Kultur Apeks untuk Penyediaan Bibit Unggul Tebu Varietas PS864 dan PS881

Abstract

In vitro culture techniques have become alternative to help overcome the problems those are often encountered in the provision of seeds through conventional means. Micropropagation through apex culture in sugarcane has several advantages, such as the produced plants have higher genetic stability, high multiplication rate, and more healthy seeds (especially virus-free)., The aims of the the research were to produce seeds of two varieties of sugarcane, namely PS864 and PS881, through apex culture. Laboratory-scale research was conducted at the Indonesian Center for Agricultural Biotechnology and Genetic Resources Research and Development (ICABIOGRAD), Bogor, while sowing seeds nursery was done in the Experimental Station of Gowa, South Sulawesi Assessment Institute for Agricultural Technology. The experiments consisted of initiation and regeneration of apexes, shoots multiplication, rooting induction, and acclimatization of plantlets. Research results showed the initiation and regeneration of PS864 and PS881 through apex culture could be done on MS basic medium containing 0.5 mg/l BAP. Shoot proliferation of both varieties increased in the second subculture. Addition of 1 mg/l BAP into medium in the second subculture resulted in higher average number of shoots than that of 5 mg/l BAP, both for PS864 and PS881. Addition of 1 mg/l and 5 mg/l kinetin showed no significant differences for shoot numbers compared to that of PS864 in medium containing 1 mg/l BAP. The average number of PS881 shoots in multiplication media containing 5 mg/l kinetin was higher than that of 1 mg/l kinetin.

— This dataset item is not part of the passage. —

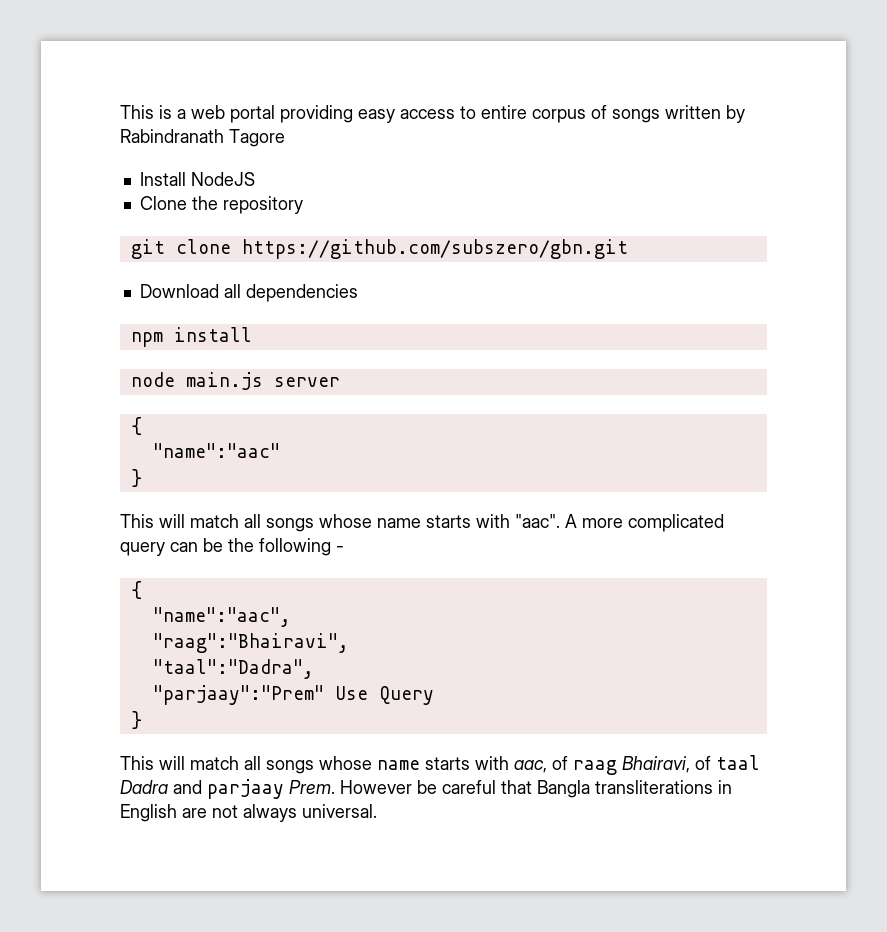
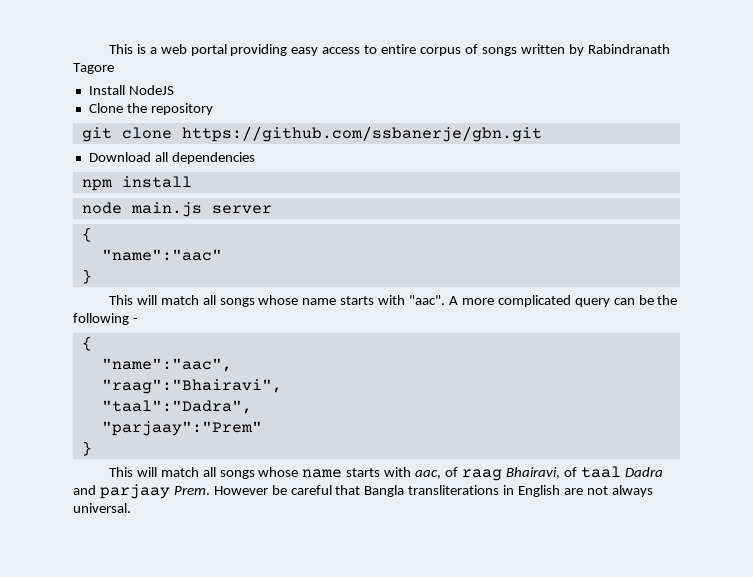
[241,239,628,259] https://github.com/subszero/gbn.git -> [181,126,542,142] https://github.com/ssbanerje/gbn.git
[334,686,434,705] Use Query -> (262, 428) none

Increased concentrations of NAA and IBA from 0.1 mg/l to 0.5 mg/l in the MS medium were correlated to the increased number of roots in PS864 shoots. Meanwhile, only increased concentration of NAA that affected rooting percentage of PS881. Acclimatization showed the percentage of the plantlets grown in polybags was higher than that directly grown in planting bed. The primary seeds (G0) produced in these experiments were ready to be reproduced again to obtain further stages.